Em viagens pela Amazônia, às vezes dou uma passada pelo "180". É um lugar que se chama assim porque está a uma distância de 180 quilômetros da próxima cidade. Um povoado de cinco mil habitantes feito de casas de madeira no meio da floresta, onde dá para tomar uma deliciosa cerveja "Crystal" na beira da estrada e ser servido com um espetinho de coração de galinha.

Só que é preciso ter cuidado – 180 é um lugar perigoso. Tive que aprender isso em viagens pelo interior do Brasil: aqui os cenários de velho oeste de alguns lugarejos não foram feitos para turistas. Quando um povoado se parece com o de "Django vem para matar", provavelmente é realmente assim. Pode ser que um gringo como eu tenha carta branca por lá – mas não confio nisso de jeito nenhum.

Os poucos negócios que prosperam em 180 indicam uma população embrutecida: trabalho de madeireiro, venda de motosserras e conserto de veículos utilitários.

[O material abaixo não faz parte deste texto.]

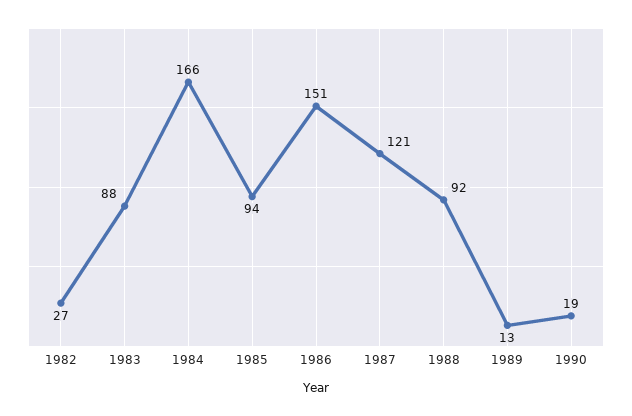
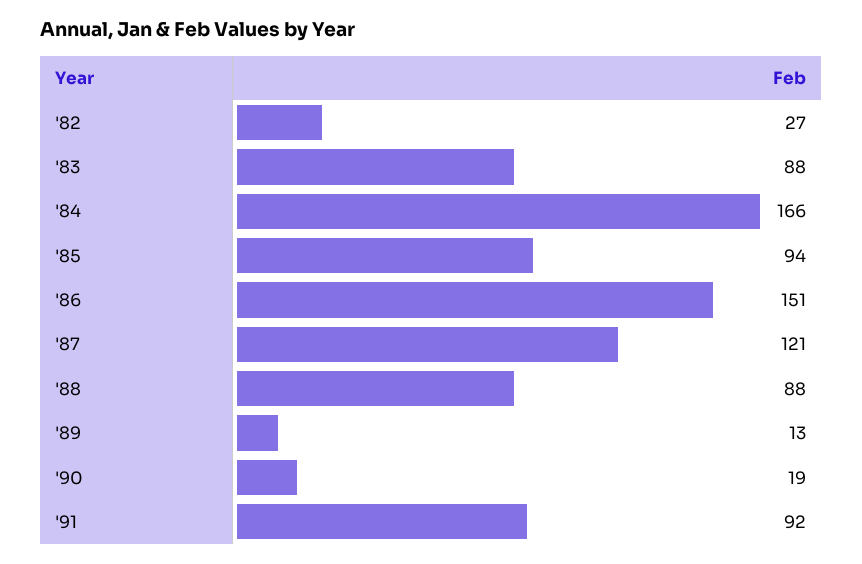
1988: 92 -> 88
'91: none -> 92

Prostituição, venda de aguardente e assassinato de aluguel.

"No mês passado, as coisas por aqui ficaram quentes de novo", diz meu contato favorito desse lugarejo, um homem chamado Marcos Aurélio, já escrevi sobre ele. Com o passar do tempo, se tornou um bom amigo. Marcos é um ex-garimpeiro. Já teve uma vida louca, bebia cachaça para curar malária e andava armado pela floresta. Hoje tem 46 anos de idade e virou beato. Vive na beira da estrada cuidando de seu hotelzinho para motoristas de caminhão.

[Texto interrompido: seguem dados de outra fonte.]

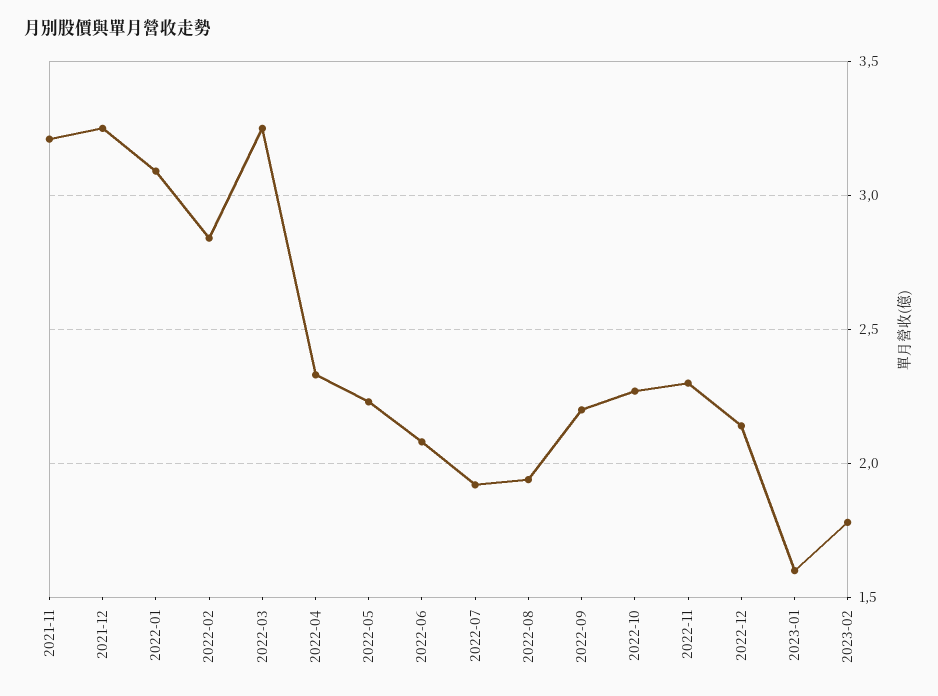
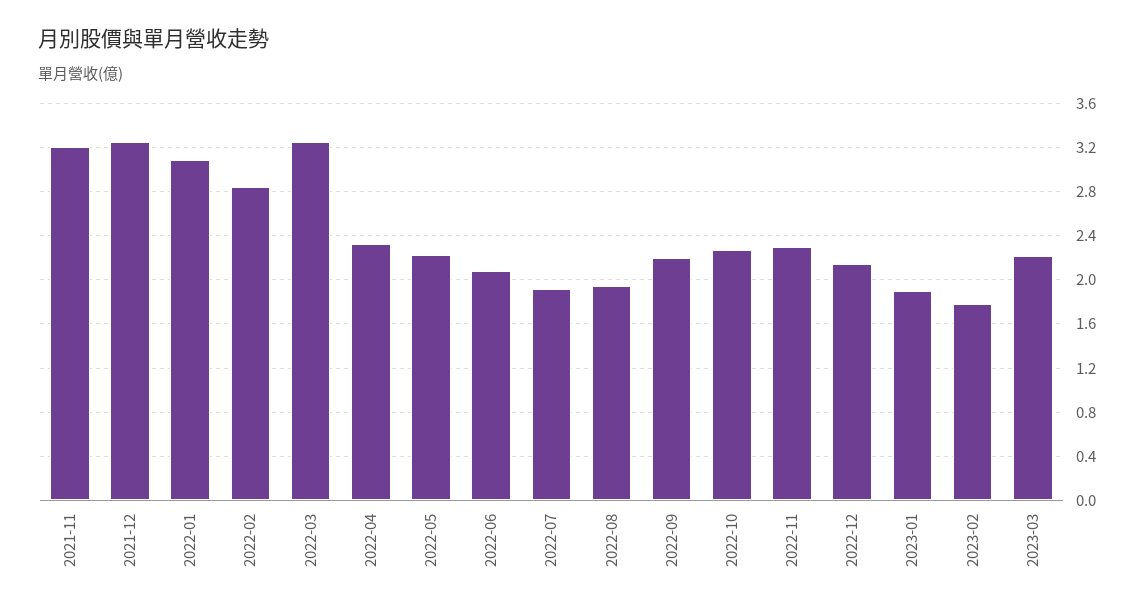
2023-01: 1.6 -> 1.9
2023-03: none -> 2.2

O que significa exatamente "as coisas ficaram quentes por aqui", Marcos Aurélio? Bem, ele responde: uma nova onda de violência irrompeu na vila. Teve até assaltos em plena luz do dia. E trocas de tiros que deixaram mortos.

Neste momento, fico realmente confuso: não consigo entender como informante conta isso tão tranquilamente, em tom de conversa fiada. Parece que os habitantes acham a violência muito incômoda, mas avaliam que também seja um sinal de tempos prósperos. Todos os meses, jovens vêm de toda parte do país para trabalhar e para viver livres e sem lei. Há serrarias sem autorização, motoristas sem documentação do carro, pistoleiros sem registro de armas. Criminosos procurados vêm para o 180 para se esconder por alguns meses.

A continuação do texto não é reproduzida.